Data extracted from a collection
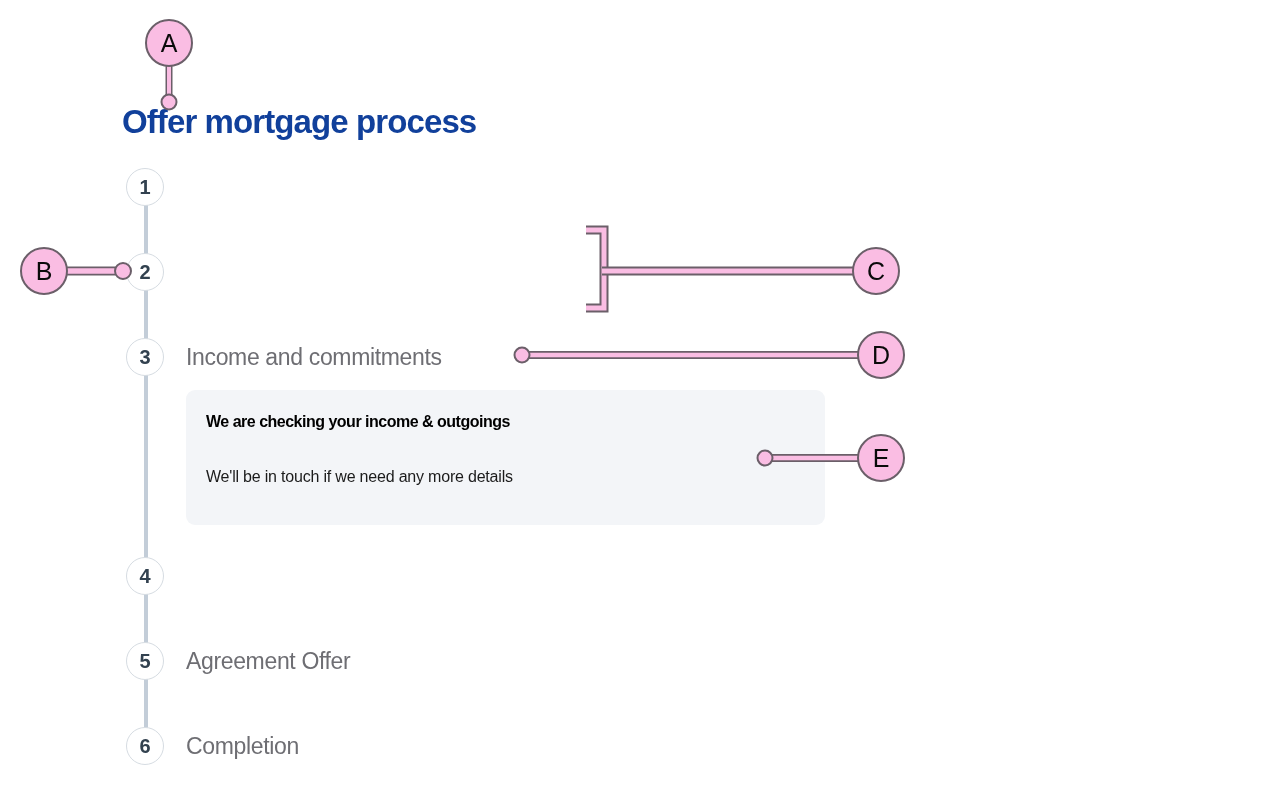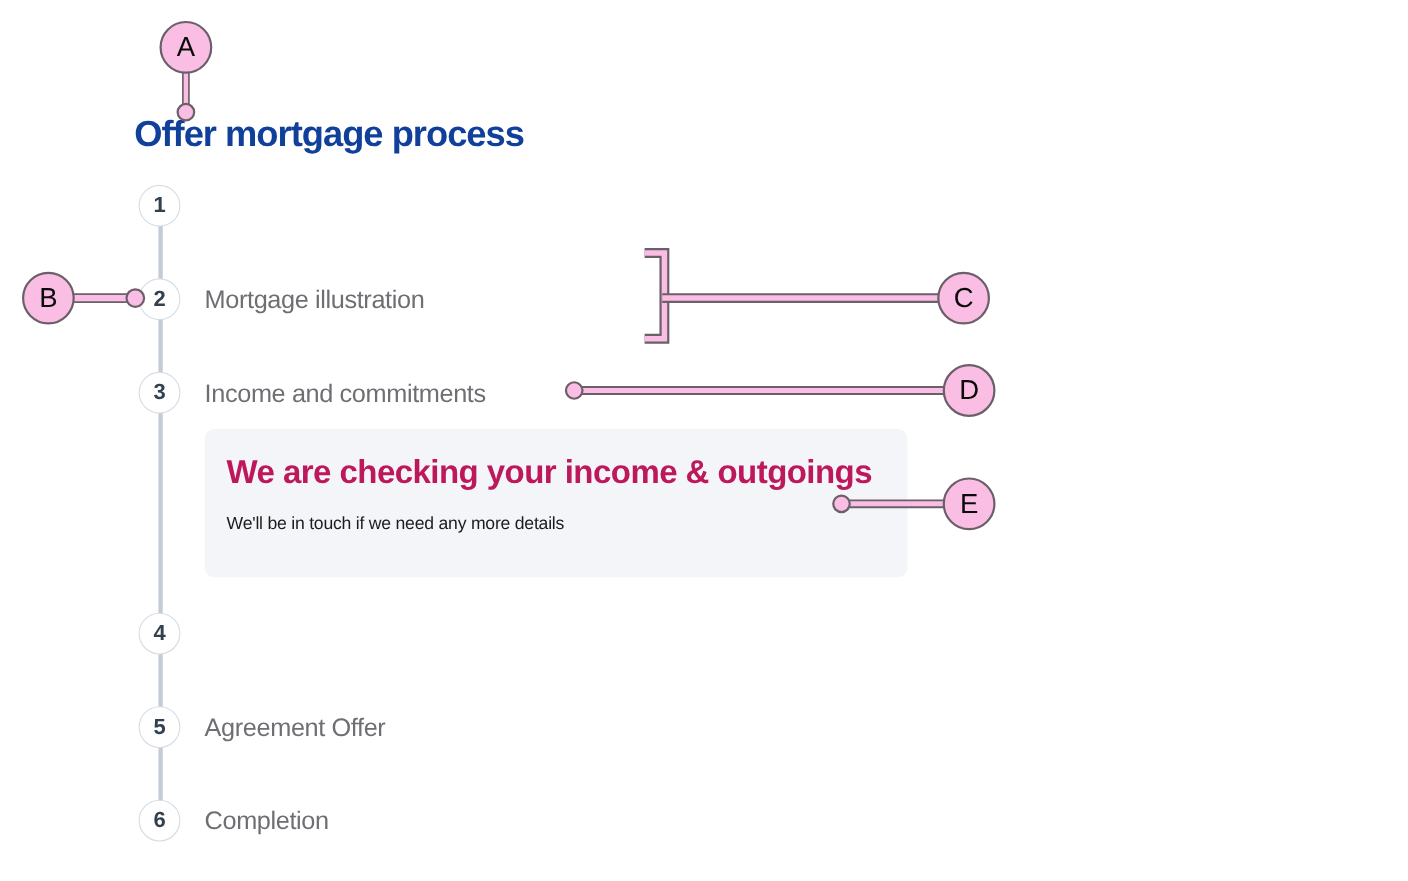--- a/index.html
+++ b/index.html
@@ -85,23 +85,23 @@
     width: 639px;
     height: 135px;
     background: #f3f5f8;
     border-radius: 9px;
     box-sizing: border-box;
   }
   .card-title {
     position: absolute;
     left: 20px;
     top: 23px;
-    font-size: 30px;
+    font-size: 16px;
     font-weight: 700;
-    color: #be185d;
+    color: #000000;
     letter-spacing: -0.5px;
     white-space: nowrap;
   }
   .card-sub {
     position: absolute;
     left: 20px;
     top: 78px;
     font-size: 16px;
     font-weight: 400;
     color: #1b1b1b;
@@ -143,21 +143,20 @@
   <div class="timeline-line"></div>
 
   <div class="page-title">Offer mortgage process</div>
 
   <div class="step" style="top:167px">
     <div class="step-circle">1</div>
   </div>
 
   <div class="step" style="top:252px">
     <div class="step-circle">2</div>
-    <div class="step-label">Mortgage illustration</div>
   </div>
 
   <div class="step" style="top:337px">
     <div class="step-circle">3</div>
     <div class="step-label">Income and commitments</div>
   </div>
 
   <div class="status-card">
     <div class="card-title">We are checking your income &amp; outgoings</div>
     <div class="card-sub">We'll be in touch if we need any more details</div>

## EXERCISE DESCRIPTION
Check each line of the records above for the string "font", and report every line that has it.

## ANSWER TO THIS PROBLEM
-    font-size: 30px;
+    font-size: 16px;
     font-weight: 700;
     font-size: 16px;
     font-weight: 400;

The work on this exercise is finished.